Employment & Contracts (Change Management Context)

  • Management changes continued under McDonald’s leadership; EVP Strategy & Business Development role eliminated with separation agreement terms per employment agreement (salary continuation, partial year bonus, health continuation, outplacement) .

Investment Implications

  • Pay-for-performance alignment: AIP tied to net sales and adjusted EBITDA; PRSUs benchmarked to relative TSR with above-median target; anti-hedging/pledging and rigorous clawback policies strengthen alignment and governance .
  • Vesting and selling pressure: RSUs vest in equal installments over 3 years and PRSUs cliff in late 2027; expect periodic vesting-related flows, subject to 10b5-1 controls and insider trading windows .
  • Retention and parachute economics: Initial severance ~1x base+bonus within first year, increasing to 2x thereafter; CIC agreement at 2x and Company’s double-trigger practice provide retention while limiting single-trigger risks .
  • Execution risk vs. strategy: Early portfolio streamlining (Dr.
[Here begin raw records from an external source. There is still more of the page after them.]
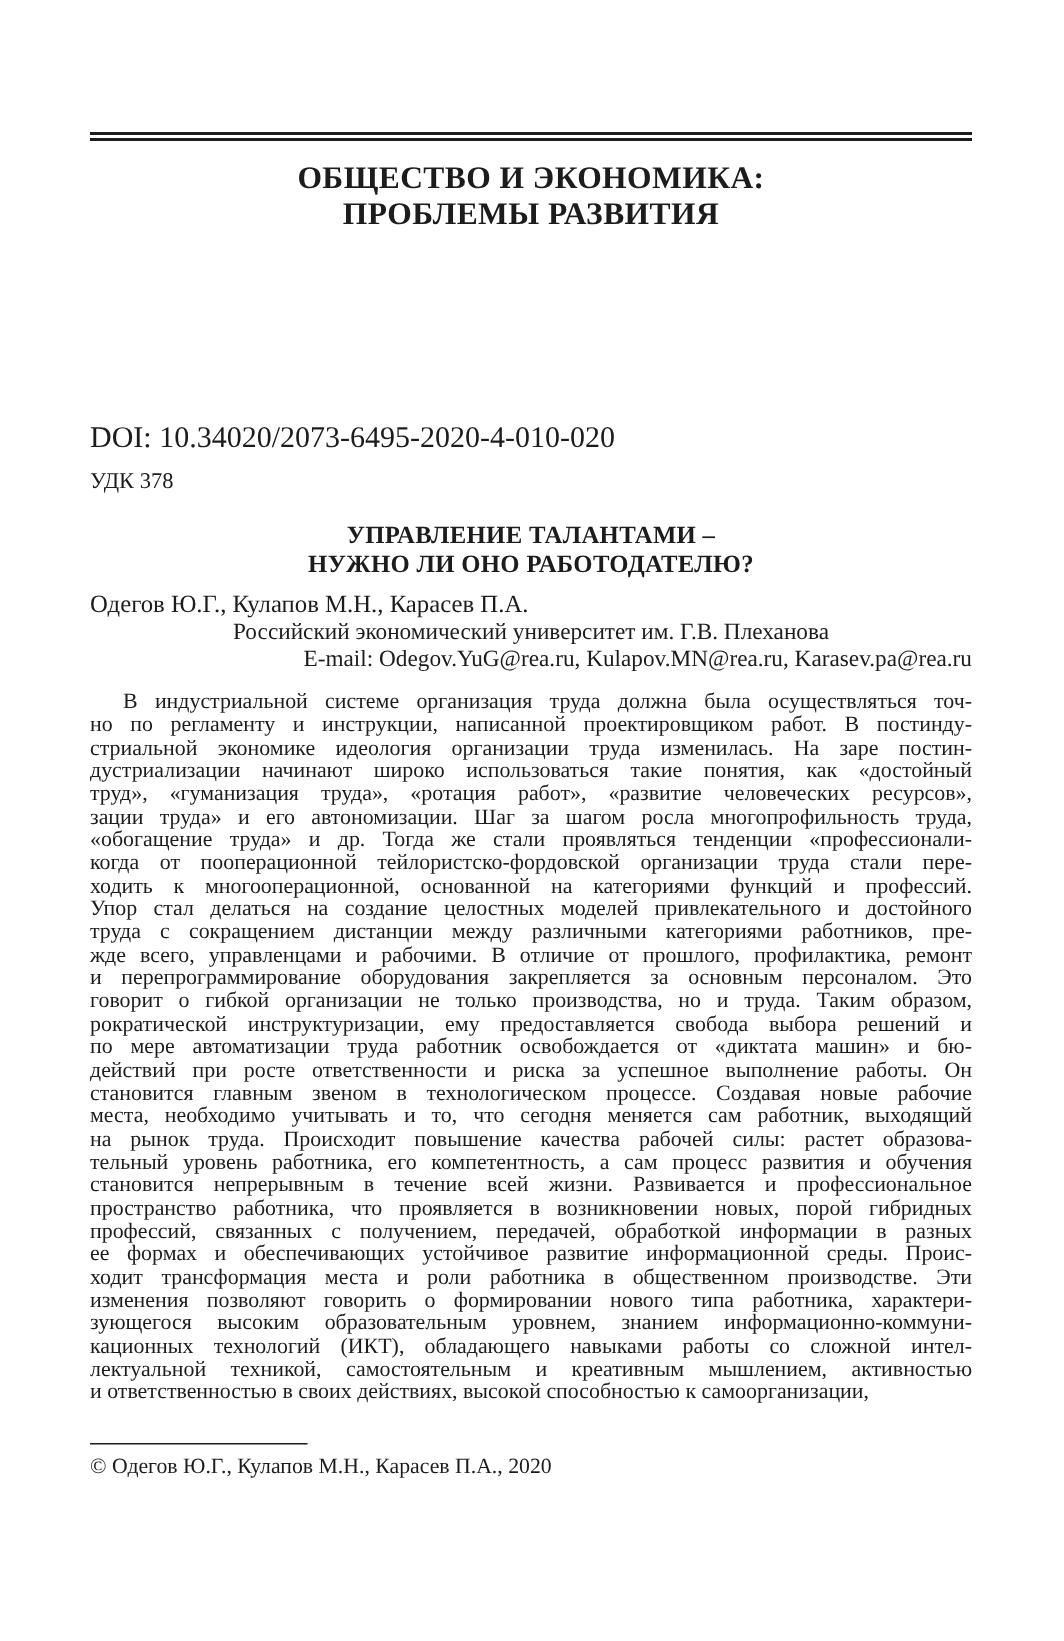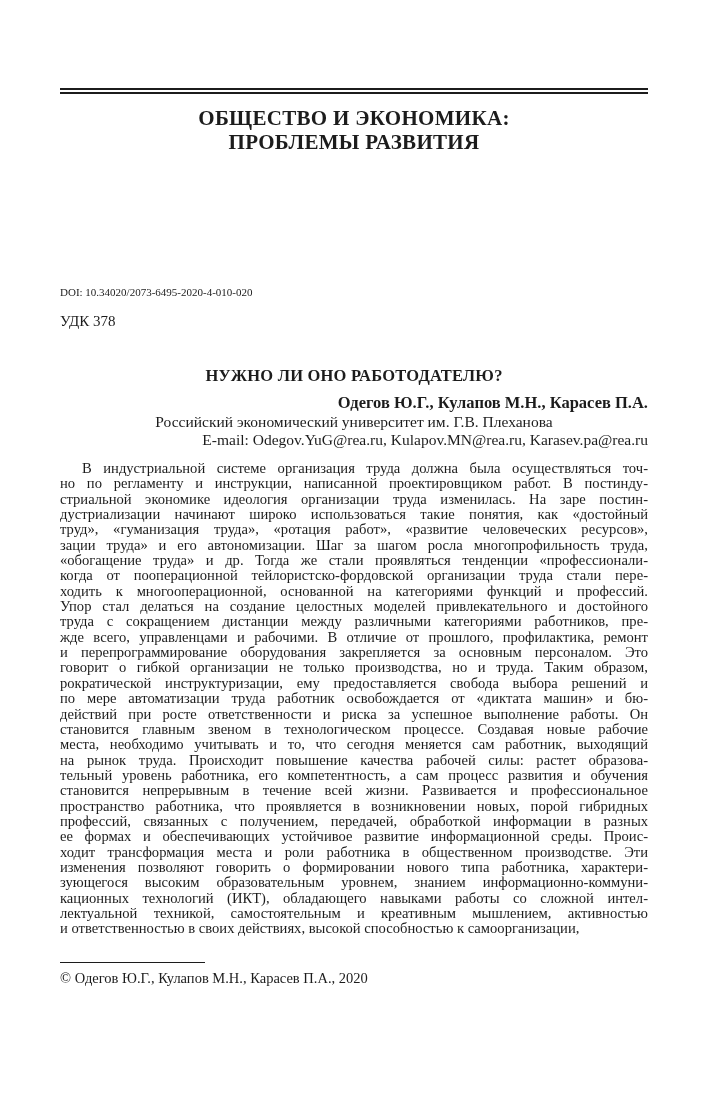"DOI: 10.34020/2073-6495-2020-4-010-020" .doi-line { font-size: 11px -> 20px }
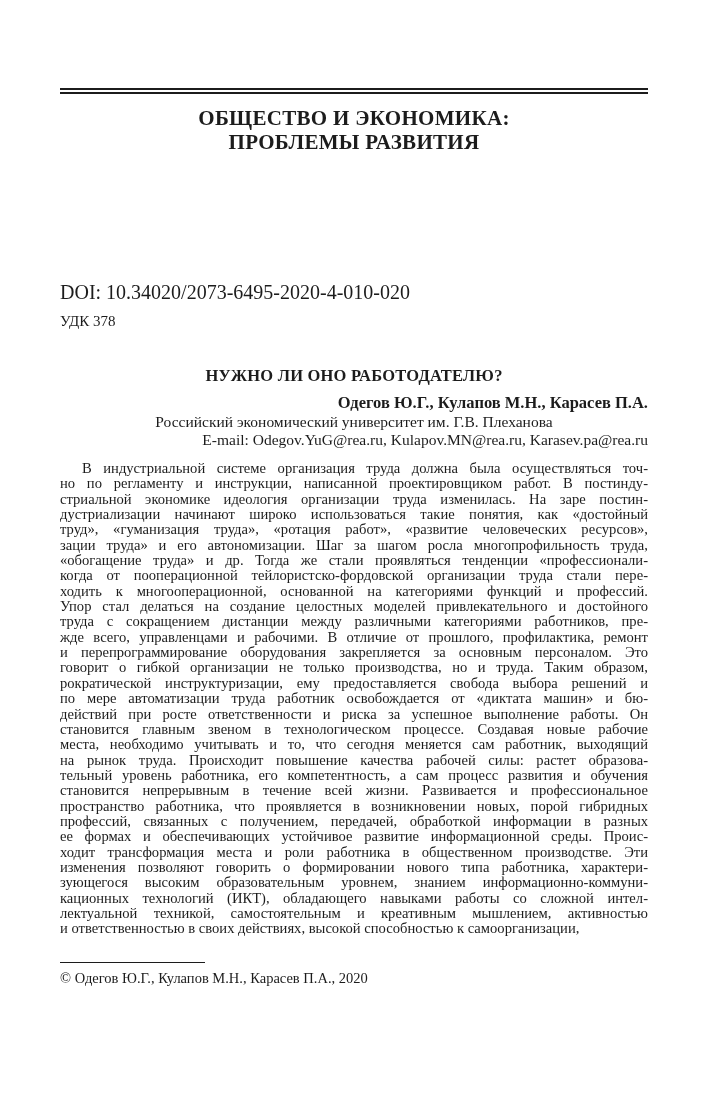"УПРАВЛЕНИЕ ТАЛАНТАМИ –" span { html: none -> <span>УПРАВЛЕНИЕ ТАЛАНТАМИ –</span> }
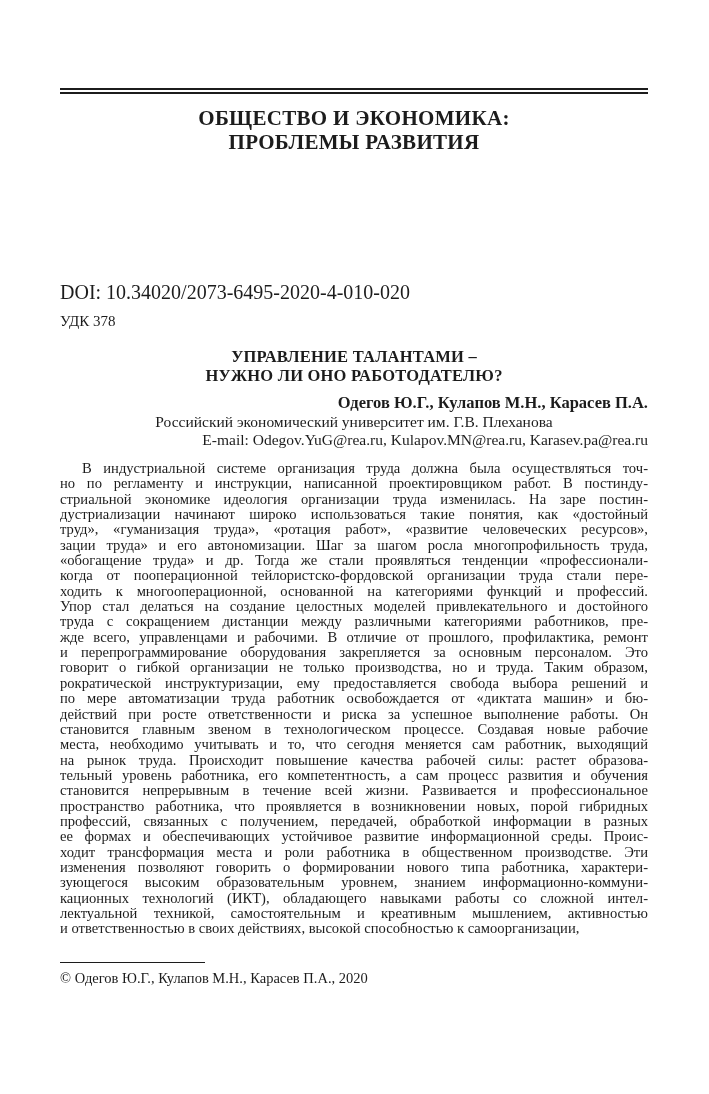"Одегов Ю.Г., Кулапов М.Н., Карасев" .authors-line { font-weight: bold -> normal; text-align: right -> left }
Comfort sale) supports margin and deleveraging; goodwill impairment flags valuation sensitivity to market cap/carrying values; continued delivery on organic growth and EBITDA targets under updated guidance will be key .
  • Governance quality: Independent Chair, majority-independent board and fully independent committees mitigate CEO-director dual-role concerns; no director/exec pledging permitted; high 2024 say-on-pay support provides tailwind for compensation credibility .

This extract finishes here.